"The blooms of the almond tree grow in a night and vanish in a morn: the flies hœmerœ take life with the sun and die with the dew: fancy that slippeth in with a gaze goeth out with a wink: and too timely loves have ever the shortest length.

"I write this as thy grief and my folly."

R. GREENE.

CHAPTER I

It was midnight before I saw Ross again. Then I found him by the odour and glow of his cigar and by the glint of the masthead lamp on his bald head.

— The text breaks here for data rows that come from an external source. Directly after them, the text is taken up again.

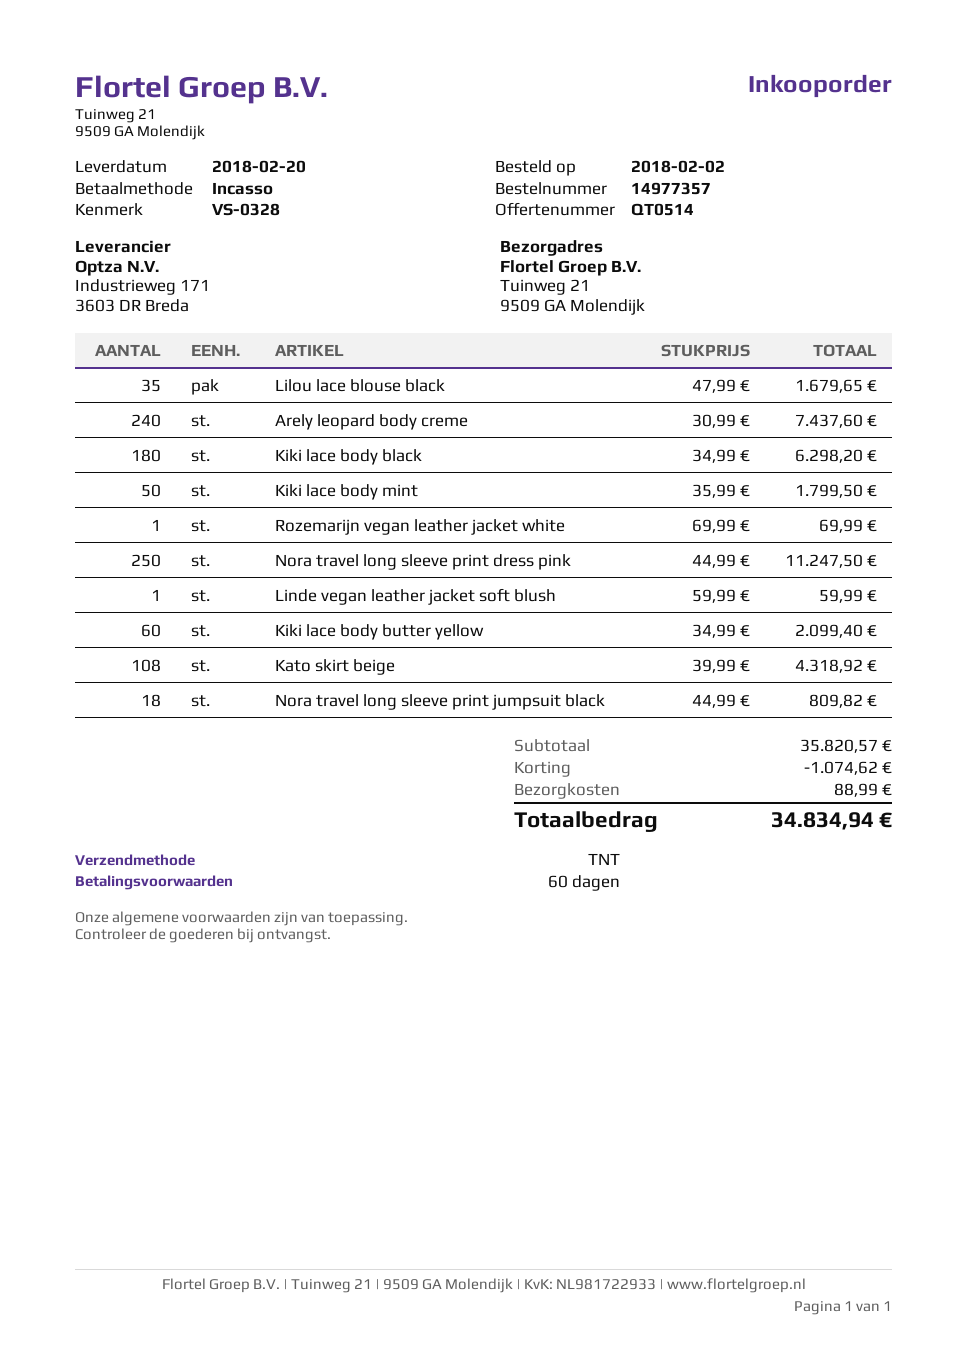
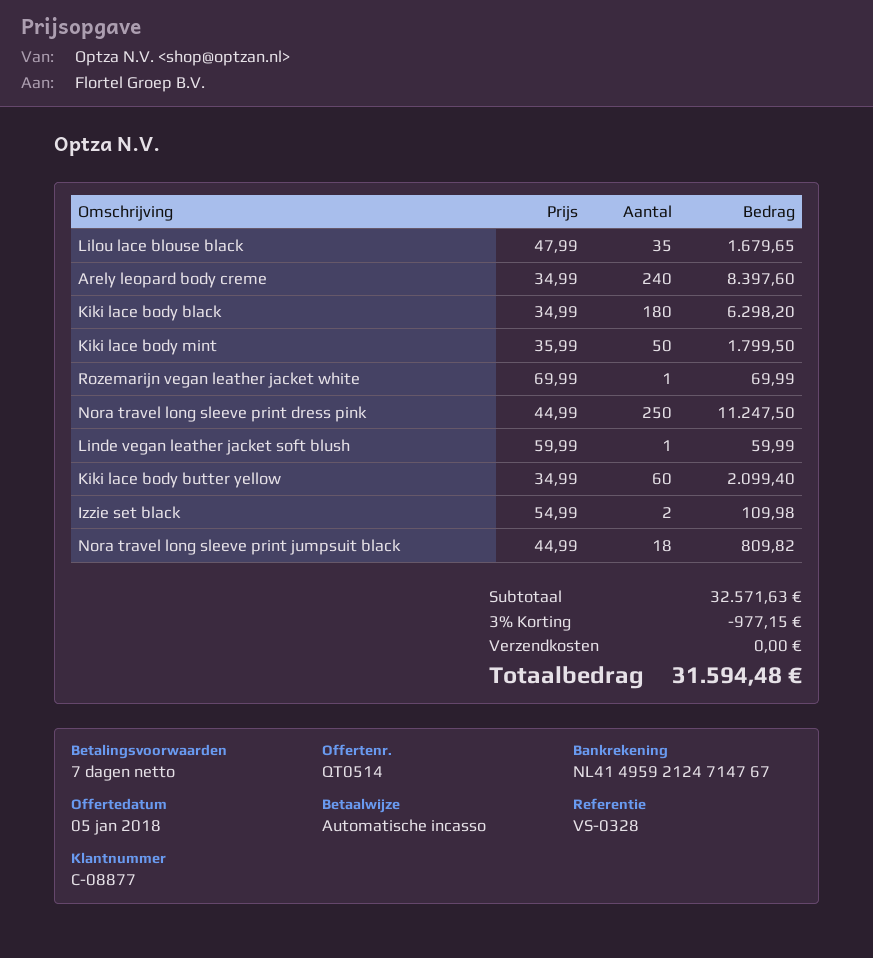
payment terms: 60 days -> 7 days
Arely leopard body creme: 240 x 30.99 = 7437.60 -> 240 x 34.99 = 8397.60
Kato skirt beige: 108 x 39.99 = 4318.92 -> none
Izzie set black: none -> 2 x 54.99 = 109.98
subtotal: 35820.57 -> 32571.63
discount: 1074.62 -> 977.15
shipping: 88.99 -> 0.00
total: 34834.94 -> 31594.48

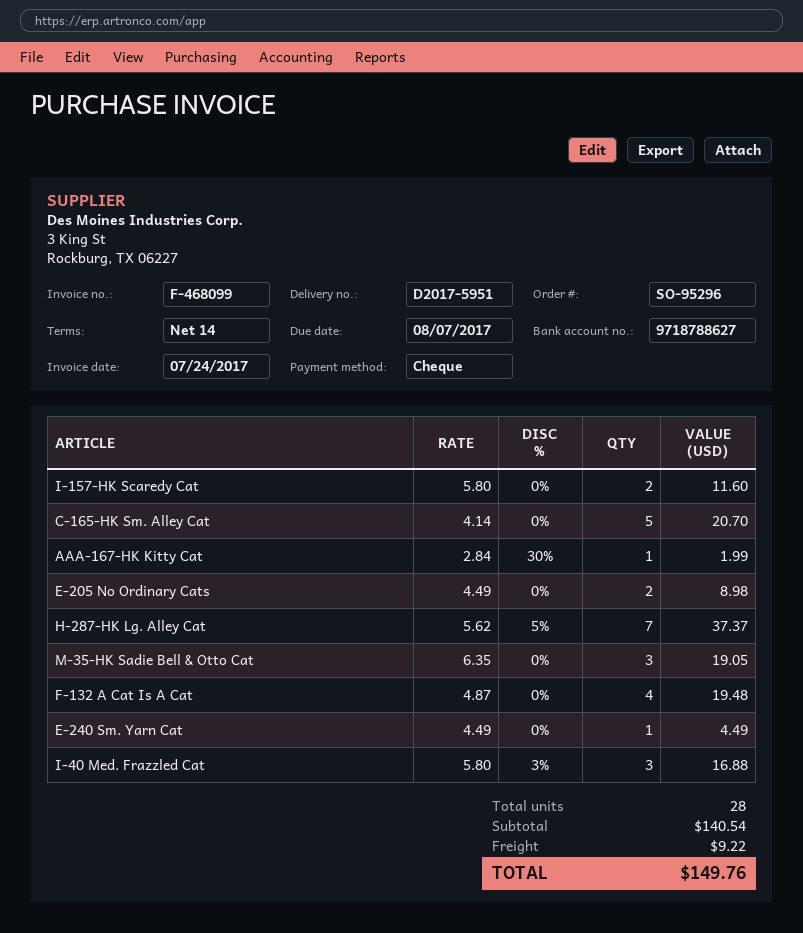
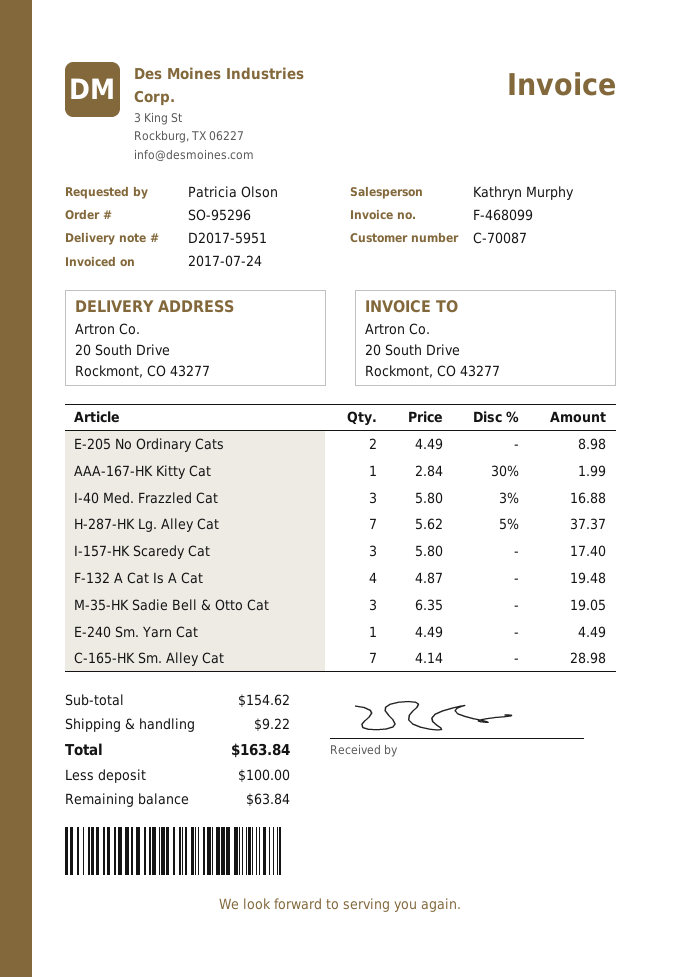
I-157-HK Scaredy Cat: 2 x 5.80 = 11.60 -> 3 x 5.80 = 17.40
C-165-HK Sm. Alley Cat: 5 x 4.14 = 20.70 -> 7 x 4.14 = 28.98
subtotal: 140.54 -> 154.62
total: 149.76 -> 163.84

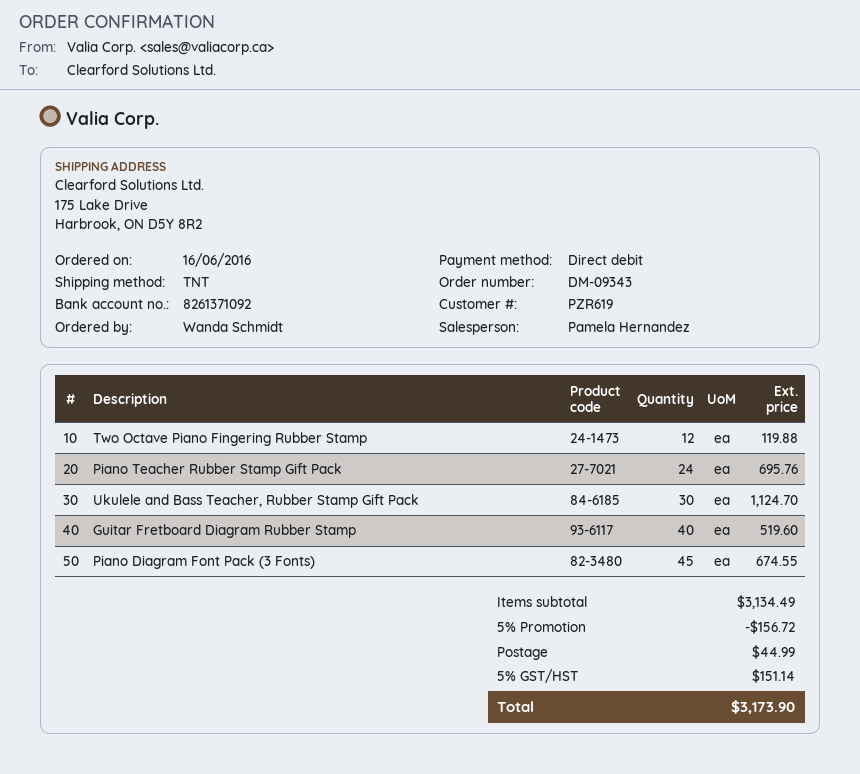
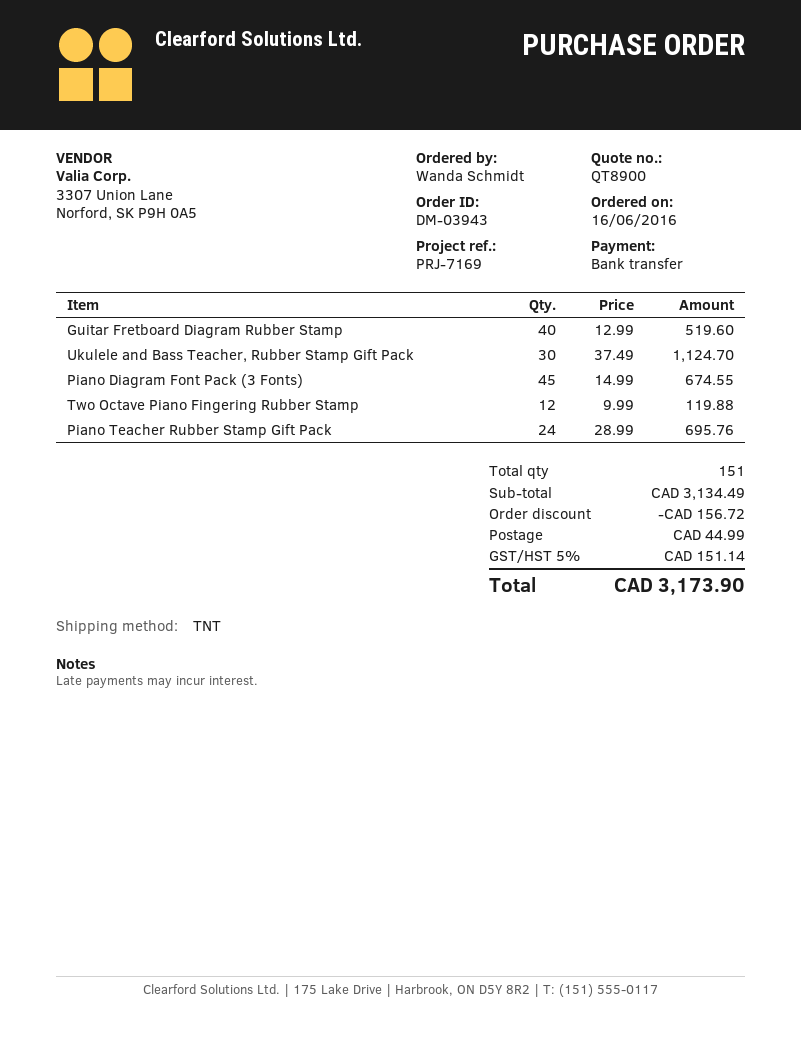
order number: DM-09343 -> DM-03943
payment method: direct debit -> bank transfer

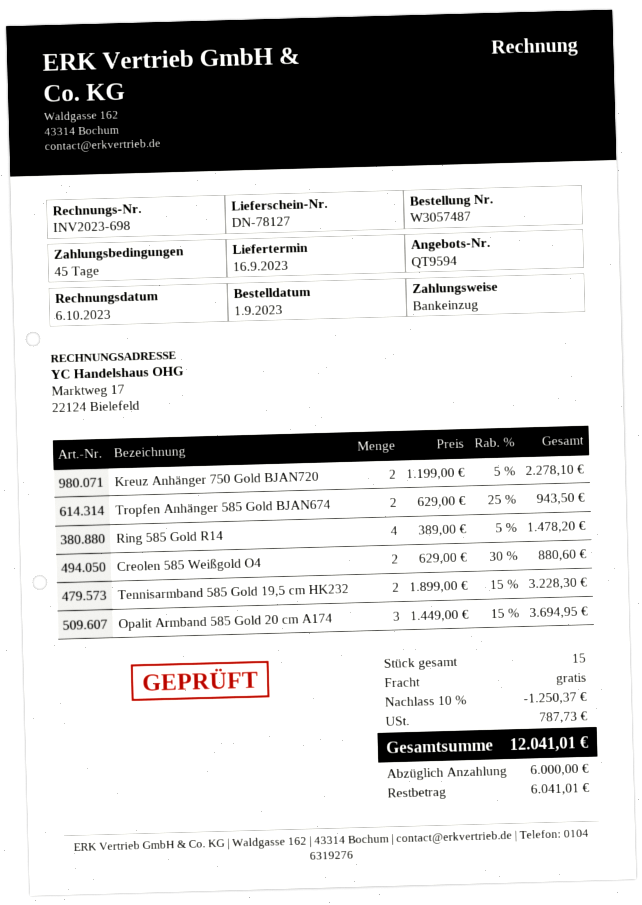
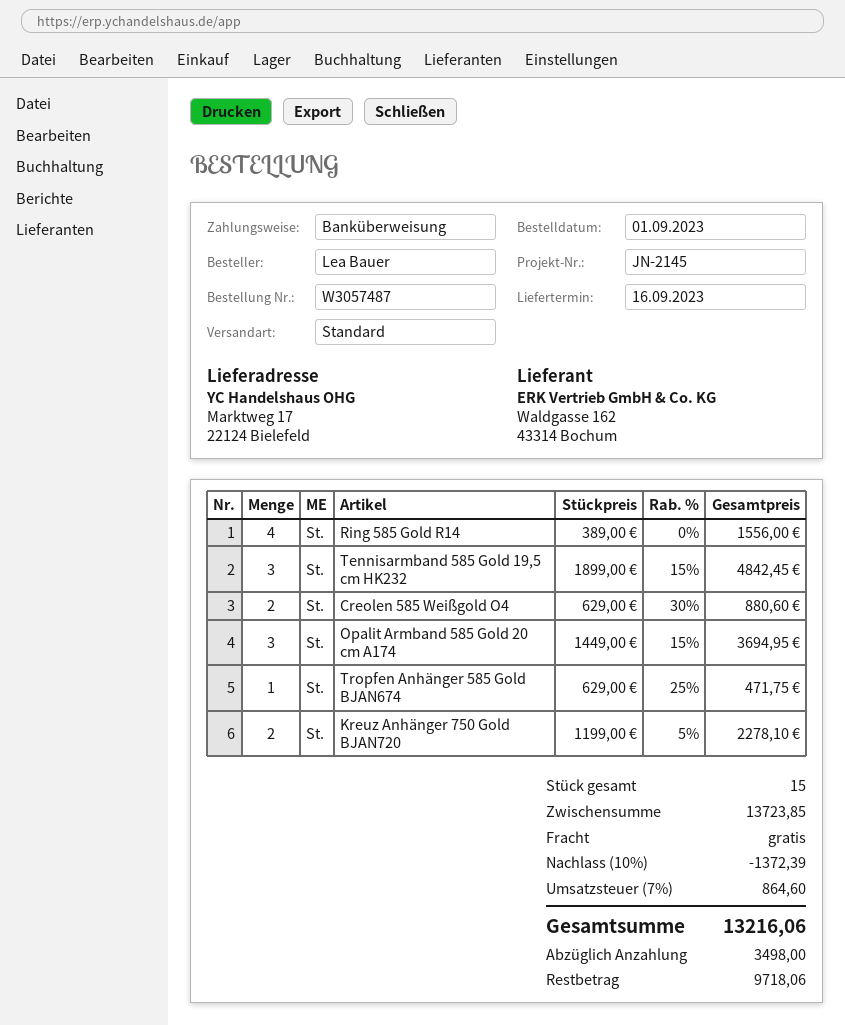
payment method: direct debit -> bank transfer
Tropfen Anhänger 585 Gold BJAN674: 2 x 629.00 - 25% = 943.50 -> 1 x 629.00 - 25% = 471.75
Ring 585 Gold R14: 4 x 389.00 - 5% = 1478.20 -> 4 x 389.00 = 1556.00
Tennisarmband 585 Gold 19,5 cm HK232: 2 x 1899.00 - 15% = 3228.30 -> 3 x 1899.00 - 15% = 4842.45
discount: 10% = 1250.37 -> 10% = 1372.39
tax: 787.73 -> 864.60
total: 12041.01 -> 13216.06
deposit: 6000.00 -> 3498.00
balance: 6041.01 -> 9718.06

His burly, masculine figure seemed incongruous among the welter of empty deck-chairs and the futile debris of a voyage—women's wraps, rope quoits, cushions and picture papers. Side by side we leant over the rail, and for a while our tongues were busy with the idiocies that pass for events on a liner—the ship's run, the latest quarrel, and so forth. A pause gave me the opportunity to remind him that he was in the middle of a story.

"Do you really want to hear it?" he asked, surprised. I said that I was interested to know what happened, resisting the temptation to add that I could spare some of the moralising with which he garnished his facts.

"About the hour," he began again, "that Norah received the note, Dick was finishing a second helping of roan antelope by the side of the fire he had described.

'So I followed for hours,' he was saying, 'till the path stopped dead at a drinking pool. Not a trace beyond.'

'Game track,' suggested the stranger on the other side of the fire.